Le cardinal a demandé ce qu’est la peur, nous invitant à mettre de côté «l’angoisse existentielle dont les philosophes discutent depuis un siècle et demi». Il s’agit plutôt de peurs communes et familières. En ce sens, «la peur est la réaction à une menace pour notre être, la réponse à un danger réel ou supposé: du plus grand danger de tous, celui de la mort, aux dangers particuliers qui menacent la tranquillité, la sécurité physique ou notre monde émotionnel». La peur est alors «une manifestation de notre instinct fondamental de préservation». Selon que les dangers sont objectifs et réels, ou imaginaires, on parle de peurs justifiées et injustifiées.

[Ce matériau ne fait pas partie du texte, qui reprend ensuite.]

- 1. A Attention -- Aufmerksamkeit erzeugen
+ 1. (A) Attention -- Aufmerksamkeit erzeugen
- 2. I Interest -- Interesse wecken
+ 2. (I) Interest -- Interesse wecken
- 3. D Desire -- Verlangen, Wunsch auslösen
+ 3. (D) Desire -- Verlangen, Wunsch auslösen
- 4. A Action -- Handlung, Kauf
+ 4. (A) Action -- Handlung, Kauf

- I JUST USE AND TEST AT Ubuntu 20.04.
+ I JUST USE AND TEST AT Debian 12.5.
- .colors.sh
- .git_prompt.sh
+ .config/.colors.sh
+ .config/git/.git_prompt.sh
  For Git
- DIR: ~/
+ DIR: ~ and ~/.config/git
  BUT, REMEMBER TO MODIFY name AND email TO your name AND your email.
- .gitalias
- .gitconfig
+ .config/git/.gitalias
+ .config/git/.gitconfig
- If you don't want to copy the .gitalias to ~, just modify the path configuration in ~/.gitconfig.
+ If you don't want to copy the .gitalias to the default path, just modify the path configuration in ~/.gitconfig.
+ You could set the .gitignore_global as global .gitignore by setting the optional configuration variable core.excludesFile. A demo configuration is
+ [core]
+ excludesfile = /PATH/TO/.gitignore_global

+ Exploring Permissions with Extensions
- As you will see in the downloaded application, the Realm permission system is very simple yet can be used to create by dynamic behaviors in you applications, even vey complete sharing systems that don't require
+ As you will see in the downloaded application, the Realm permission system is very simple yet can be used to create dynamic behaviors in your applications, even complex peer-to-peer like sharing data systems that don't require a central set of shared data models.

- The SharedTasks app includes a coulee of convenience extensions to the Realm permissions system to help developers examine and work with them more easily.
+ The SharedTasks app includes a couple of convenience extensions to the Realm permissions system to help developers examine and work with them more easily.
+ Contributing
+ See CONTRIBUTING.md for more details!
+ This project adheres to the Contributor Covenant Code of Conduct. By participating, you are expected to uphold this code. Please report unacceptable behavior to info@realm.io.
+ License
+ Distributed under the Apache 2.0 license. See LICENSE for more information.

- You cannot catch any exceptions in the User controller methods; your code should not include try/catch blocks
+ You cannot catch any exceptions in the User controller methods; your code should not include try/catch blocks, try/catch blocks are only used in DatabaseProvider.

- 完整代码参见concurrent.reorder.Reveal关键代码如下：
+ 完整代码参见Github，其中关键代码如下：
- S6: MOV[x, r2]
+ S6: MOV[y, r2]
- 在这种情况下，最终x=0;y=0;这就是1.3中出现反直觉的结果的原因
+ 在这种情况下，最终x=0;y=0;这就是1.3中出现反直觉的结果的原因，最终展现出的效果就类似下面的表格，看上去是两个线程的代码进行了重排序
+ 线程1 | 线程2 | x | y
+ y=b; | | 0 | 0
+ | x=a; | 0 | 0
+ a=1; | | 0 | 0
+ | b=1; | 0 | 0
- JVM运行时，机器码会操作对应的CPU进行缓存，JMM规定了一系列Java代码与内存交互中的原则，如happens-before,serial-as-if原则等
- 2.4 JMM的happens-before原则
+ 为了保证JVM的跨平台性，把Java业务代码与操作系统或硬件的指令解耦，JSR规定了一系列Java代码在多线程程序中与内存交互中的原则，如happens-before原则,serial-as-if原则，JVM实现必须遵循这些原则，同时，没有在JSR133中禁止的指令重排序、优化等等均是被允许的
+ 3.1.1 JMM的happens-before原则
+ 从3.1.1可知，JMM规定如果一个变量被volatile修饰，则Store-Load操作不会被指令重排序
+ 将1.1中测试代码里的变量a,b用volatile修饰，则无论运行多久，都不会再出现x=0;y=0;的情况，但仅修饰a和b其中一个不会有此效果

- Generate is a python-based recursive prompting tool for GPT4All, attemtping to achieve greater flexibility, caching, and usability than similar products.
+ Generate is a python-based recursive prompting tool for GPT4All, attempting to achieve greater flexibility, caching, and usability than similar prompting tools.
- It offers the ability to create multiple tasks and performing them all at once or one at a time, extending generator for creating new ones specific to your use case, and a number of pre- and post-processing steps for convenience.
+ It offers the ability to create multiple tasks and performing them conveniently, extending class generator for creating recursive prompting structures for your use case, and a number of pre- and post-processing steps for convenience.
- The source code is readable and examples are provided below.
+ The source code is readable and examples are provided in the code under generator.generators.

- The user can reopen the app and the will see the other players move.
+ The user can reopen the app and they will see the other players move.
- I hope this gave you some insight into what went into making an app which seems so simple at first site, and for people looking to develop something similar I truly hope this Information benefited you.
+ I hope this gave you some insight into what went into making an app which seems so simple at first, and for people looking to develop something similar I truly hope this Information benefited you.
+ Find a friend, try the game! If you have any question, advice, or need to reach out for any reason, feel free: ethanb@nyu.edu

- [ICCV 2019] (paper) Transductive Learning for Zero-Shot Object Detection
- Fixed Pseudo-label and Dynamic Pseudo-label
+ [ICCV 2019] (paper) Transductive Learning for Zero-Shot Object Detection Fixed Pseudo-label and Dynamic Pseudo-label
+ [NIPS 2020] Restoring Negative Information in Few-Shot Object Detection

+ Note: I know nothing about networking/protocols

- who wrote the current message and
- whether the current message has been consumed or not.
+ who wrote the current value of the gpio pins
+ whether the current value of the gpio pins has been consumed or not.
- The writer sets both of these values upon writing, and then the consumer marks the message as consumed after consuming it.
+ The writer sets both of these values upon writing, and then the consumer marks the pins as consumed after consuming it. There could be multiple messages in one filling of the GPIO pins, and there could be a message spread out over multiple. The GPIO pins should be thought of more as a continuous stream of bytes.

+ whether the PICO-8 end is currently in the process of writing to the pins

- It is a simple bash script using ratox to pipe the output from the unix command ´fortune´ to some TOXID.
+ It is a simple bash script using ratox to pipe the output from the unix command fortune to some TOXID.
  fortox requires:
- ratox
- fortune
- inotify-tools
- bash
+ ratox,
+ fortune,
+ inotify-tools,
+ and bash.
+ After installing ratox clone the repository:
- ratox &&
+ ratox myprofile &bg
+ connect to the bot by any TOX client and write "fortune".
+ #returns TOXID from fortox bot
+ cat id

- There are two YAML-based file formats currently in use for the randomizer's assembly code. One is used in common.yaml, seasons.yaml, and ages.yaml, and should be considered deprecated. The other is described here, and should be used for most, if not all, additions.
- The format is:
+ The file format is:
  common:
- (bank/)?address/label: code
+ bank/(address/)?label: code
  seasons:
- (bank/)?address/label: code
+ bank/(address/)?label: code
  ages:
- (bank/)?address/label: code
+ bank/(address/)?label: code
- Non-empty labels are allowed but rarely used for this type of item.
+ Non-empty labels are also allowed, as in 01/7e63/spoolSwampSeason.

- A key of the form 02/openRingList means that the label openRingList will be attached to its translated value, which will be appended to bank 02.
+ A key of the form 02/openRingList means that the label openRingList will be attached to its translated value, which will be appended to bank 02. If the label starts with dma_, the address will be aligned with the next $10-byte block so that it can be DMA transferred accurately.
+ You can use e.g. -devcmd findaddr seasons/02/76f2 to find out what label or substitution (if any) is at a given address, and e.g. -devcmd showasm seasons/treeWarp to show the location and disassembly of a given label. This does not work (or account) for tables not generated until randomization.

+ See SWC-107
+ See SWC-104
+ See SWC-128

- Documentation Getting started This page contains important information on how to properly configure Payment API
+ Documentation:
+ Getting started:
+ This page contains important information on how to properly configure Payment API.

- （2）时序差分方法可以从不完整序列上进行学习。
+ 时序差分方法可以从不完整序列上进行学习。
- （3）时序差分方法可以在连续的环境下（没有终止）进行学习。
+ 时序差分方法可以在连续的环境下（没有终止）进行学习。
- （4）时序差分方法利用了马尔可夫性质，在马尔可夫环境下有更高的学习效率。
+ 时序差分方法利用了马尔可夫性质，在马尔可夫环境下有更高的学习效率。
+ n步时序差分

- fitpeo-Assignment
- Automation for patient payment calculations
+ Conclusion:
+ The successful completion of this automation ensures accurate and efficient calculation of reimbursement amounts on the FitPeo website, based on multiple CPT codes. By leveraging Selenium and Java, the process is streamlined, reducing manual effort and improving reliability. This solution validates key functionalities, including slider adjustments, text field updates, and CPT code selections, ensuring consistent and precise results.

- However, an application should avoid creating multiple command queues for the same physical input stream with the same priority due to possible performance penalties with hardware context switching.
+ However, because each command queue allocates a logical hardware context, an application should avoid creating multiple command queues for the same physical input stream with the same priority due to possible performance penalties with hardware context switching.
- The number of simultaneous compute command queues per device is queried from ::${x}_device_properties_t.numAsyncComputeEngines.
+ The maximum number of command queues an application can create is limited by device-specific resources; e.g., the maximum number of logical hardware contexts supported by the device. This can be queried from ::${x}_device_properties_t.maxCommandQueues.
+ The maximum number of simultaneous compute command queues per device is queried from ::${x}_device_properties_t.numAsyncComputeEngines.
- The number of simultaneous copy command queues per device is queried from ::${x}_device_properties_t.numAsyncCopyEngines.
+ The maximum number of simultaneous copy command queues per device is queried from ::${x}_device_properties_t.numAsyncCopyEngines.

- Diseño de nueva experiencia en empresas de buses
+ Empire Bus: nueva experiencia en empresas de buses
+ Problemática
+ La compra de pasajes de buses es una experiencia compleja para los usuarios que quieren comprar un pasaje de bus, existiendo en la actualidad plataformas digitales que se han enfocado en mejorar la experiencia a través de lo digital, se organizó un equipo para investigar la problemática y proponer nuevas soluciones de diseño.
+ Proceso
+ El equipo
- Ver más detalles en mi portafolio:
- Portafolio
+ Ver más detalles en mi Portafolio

Néanmoins, ce que l’Evangile a de plus consolant à dire à ce sujet, c’est que Jésus «a pris sur lui nos peurs». Après avoir, de mille manières, exhorté ses disciples à «ne pas craindre, il a fait autre chose». Jamais on n’avait entendu dans la
Bible que «le bon berger donne sa vie pour ses brebis, qu’il les connaît, les guide, les soigne, les défend: cela oui; mais pas qu’il donne sa vie pour elles». Jésus a promis «de faire cela et il l’a fait».

Toutefois, «il n’est pas toujours en notre pouvoir de nous libérer de la peur et de l’angoisse». En revanche, assure le prédicateur, «il est en notre pouvoir de libérer quelqu’un d’autre, ou de l’aider à se libérer d’elles». D’où l’invitation à chercher à apporter du réconfort à quelqu’un pour l’entendre dire dans son cœur: «C’est à moi que vous l’avez fait» (Mt 25, 40)». C’est pourquoi, conclut-il, «nous aussi, pasteurs ou simples croyants, nous devons être des wounded healers, de pauvres malades qui guérissent les autres».